(Records from a dataset)
▼▼▼

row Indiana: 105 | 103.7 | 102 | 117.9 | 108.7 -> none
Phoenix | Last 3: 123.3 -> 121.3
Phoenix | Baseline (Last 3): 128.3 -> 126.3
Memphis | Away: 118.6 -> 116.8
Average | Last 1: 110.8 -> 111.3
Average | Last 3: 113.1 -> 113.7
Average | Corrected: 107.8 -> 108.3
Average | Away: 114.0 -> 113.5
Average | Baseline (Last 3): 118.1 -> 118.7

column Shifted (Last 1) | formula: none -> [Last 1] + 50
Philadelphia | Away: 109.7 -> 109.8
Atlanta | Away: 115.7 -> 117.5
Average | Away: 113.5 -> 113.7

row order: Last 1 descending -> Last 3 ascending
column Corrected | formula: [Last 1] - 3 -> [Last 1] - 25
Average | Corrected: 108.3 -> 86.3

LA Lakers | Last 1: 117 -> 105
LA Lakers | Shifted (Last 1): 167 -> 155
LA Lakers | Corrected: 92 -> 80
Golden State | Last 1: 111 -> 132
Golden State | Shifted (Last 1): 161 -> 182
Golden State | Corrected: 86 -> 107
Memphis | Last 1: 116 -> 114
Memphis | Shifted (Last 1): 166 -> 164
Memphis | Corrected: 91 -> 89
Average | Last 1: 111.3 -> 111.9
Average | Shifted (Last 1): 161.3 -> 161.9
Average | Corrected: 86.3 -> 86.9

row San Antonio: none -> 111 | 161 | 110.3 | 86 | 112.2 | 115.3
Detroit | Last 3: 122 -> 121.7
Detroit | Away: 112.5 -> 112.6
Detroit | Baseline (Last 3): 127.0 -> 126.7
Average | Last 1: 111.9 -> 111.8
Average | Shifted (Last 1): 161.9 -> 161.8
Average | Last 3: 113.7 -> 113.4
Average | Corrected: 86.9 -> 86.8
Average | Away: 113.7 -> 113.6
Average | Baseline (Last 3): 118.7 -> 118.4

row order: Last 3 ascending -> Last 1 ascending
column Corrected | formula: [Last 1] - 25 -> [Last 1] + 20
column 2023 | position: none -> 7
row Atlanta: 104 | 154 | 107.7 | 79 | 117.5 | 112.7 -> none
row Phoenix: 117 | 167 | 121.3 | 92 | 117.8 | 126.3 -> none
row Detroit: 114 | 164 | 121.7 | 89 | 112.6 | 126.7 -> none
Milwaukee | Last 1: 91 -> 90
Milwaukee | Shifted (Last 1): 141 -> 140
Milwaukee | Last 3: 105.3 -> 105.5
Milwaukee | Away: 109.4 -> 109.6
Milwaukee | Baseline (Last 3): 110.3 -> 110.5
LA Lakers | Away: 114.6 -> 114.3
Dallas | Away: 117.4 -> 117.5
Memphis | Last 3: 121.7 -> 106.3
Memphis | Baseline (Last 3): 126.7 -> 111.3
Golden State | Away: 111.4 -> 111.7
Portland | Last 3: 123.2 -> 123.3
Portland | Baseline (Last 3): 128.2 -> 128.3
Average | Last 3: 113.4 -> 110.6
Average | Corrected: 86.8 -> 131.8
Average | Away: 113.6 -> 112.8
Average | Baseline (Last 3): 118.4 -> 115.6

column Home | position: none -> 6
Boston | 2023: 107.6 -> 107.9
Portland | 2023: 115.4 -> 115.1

▲▲▲
▼▼▼

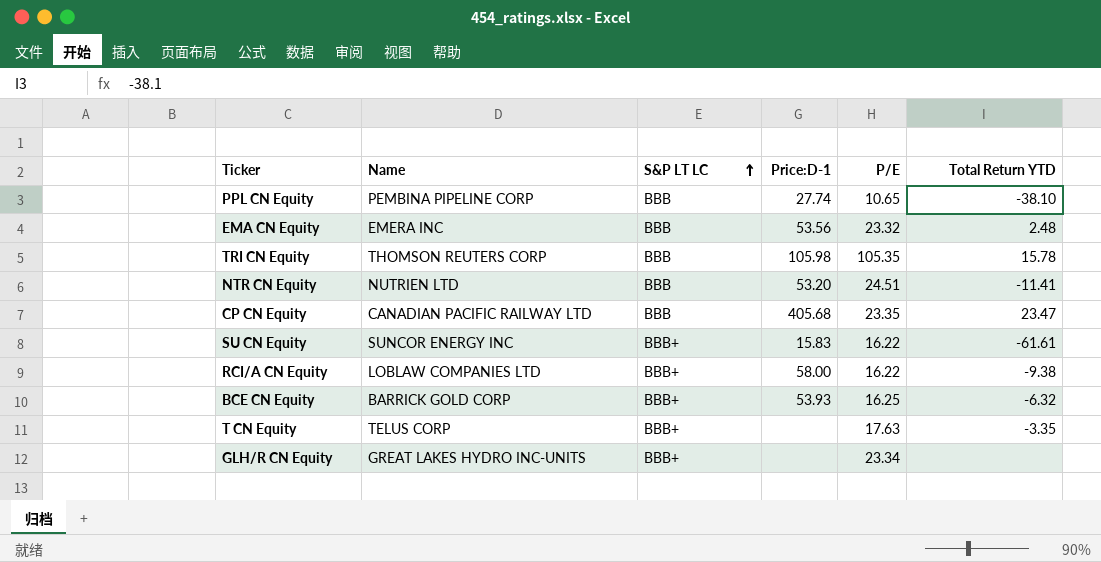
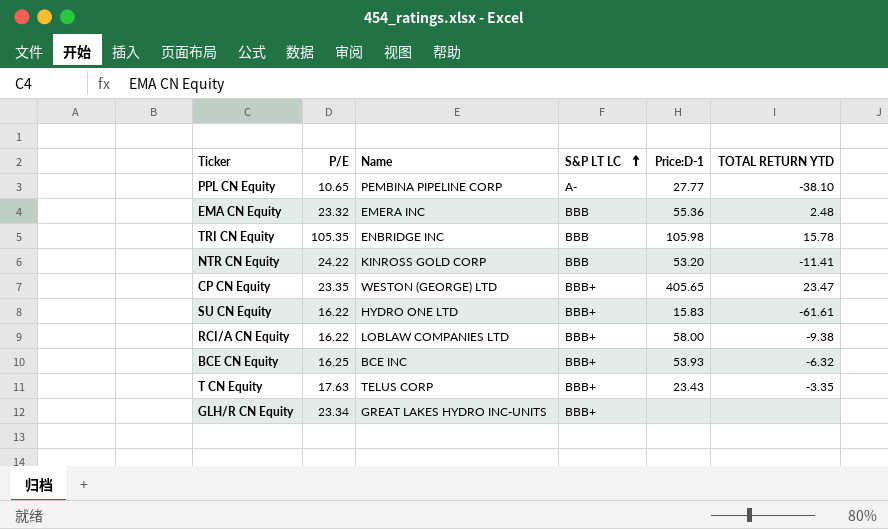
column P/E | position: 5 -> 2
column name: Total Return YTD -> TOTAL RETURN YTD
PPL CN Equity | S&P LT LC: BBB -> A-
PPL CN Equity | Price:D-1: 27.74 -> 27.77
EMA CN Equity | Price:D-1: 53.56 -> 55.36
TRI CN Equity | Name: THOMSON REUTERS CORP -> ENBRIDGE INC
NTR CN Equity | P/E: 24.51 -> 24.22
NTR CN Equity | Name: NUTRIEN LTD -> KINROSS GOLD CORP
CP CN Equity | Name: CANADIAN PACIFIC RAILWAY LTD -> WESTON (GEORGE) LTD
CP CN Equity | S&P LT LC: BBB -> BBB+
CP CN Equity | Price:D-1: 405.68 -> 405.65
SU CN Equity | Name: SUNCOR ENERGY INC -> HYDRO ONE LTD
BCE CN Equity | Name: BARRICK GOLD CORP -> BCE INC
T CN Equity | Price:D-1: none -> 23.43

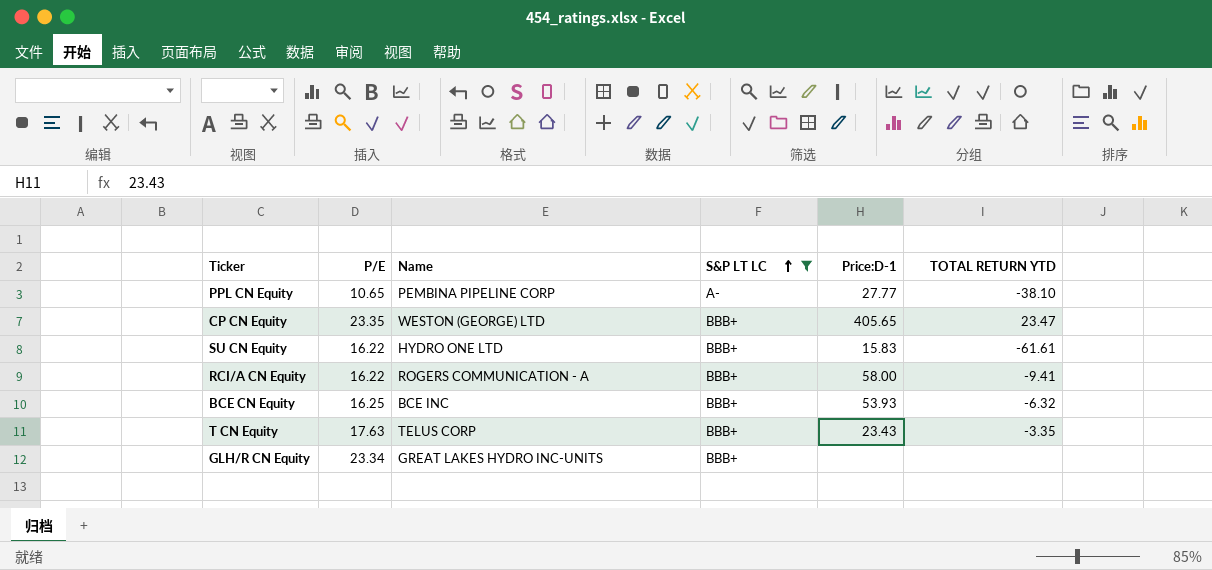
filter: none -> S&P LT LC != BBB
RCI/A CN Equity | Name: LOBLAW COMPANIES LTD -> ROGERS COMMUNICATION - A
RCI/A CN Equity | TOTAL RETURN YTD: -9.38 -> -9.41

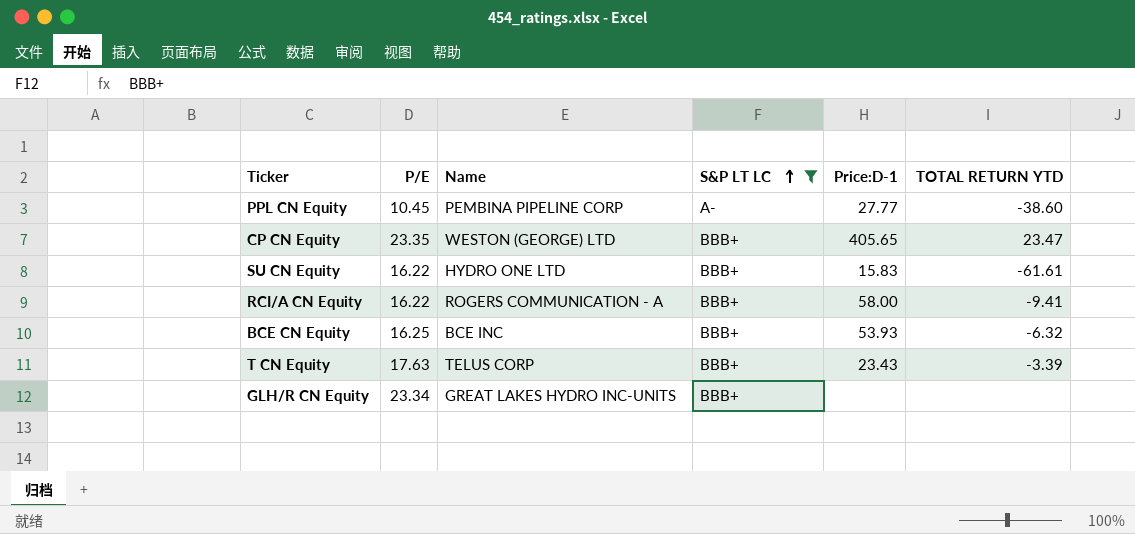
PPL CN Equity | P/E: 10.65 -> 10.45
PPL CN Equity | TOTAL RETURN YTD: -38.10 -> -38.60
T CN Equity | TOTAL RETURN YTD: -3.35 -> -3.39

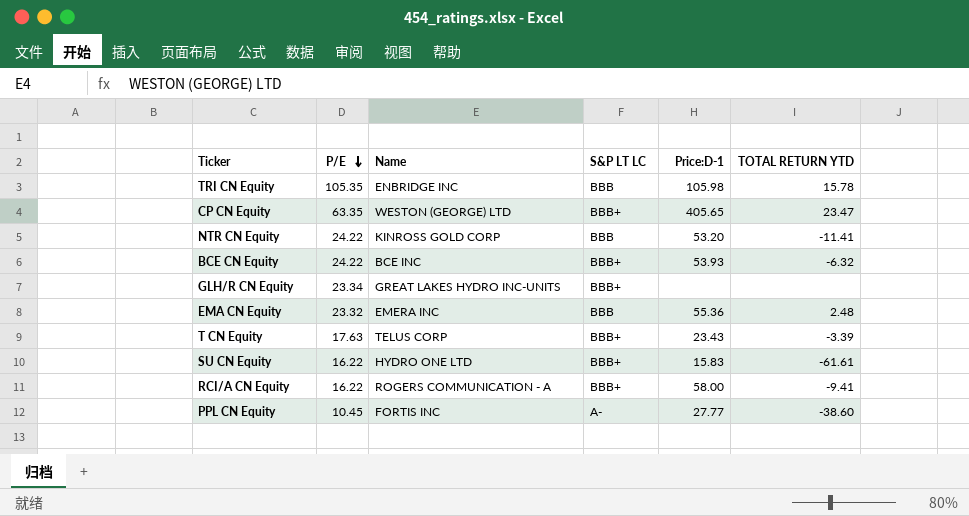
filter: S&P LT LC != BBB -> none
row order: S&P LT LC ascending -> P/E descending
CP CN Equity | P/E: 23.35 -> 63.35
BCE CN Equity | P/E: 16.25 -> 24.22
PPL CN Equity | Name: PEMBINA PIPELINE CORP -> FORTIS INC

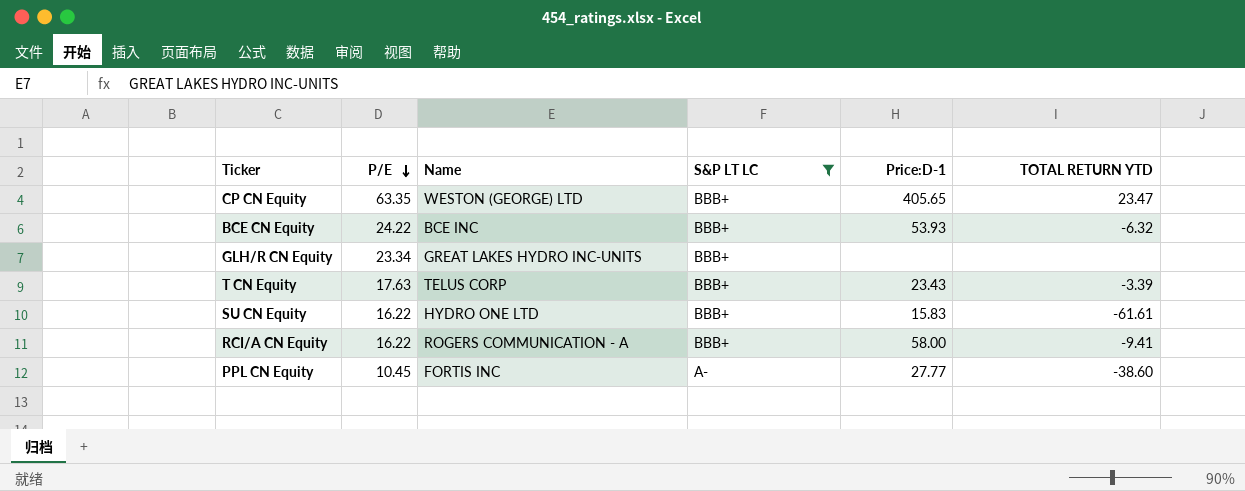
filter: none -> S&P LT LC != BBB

▲▲▲

■ **Task to carry out**:
Work through the entries, filtering for the string "RETURN", and copy each line that holds it.

■ **Task output**:
column name: Total Return YTD -> TOTAL RETURN YTD
RCI/A CN Equity | TOTAL RETURN YTD: -9.38 -> -9.41
PPL CN Equity | TOTAL RETURN YTD: -38.10 -> -38.60
T CN Equity | TOTAL RETURN YTD: -3.35 -> -3.39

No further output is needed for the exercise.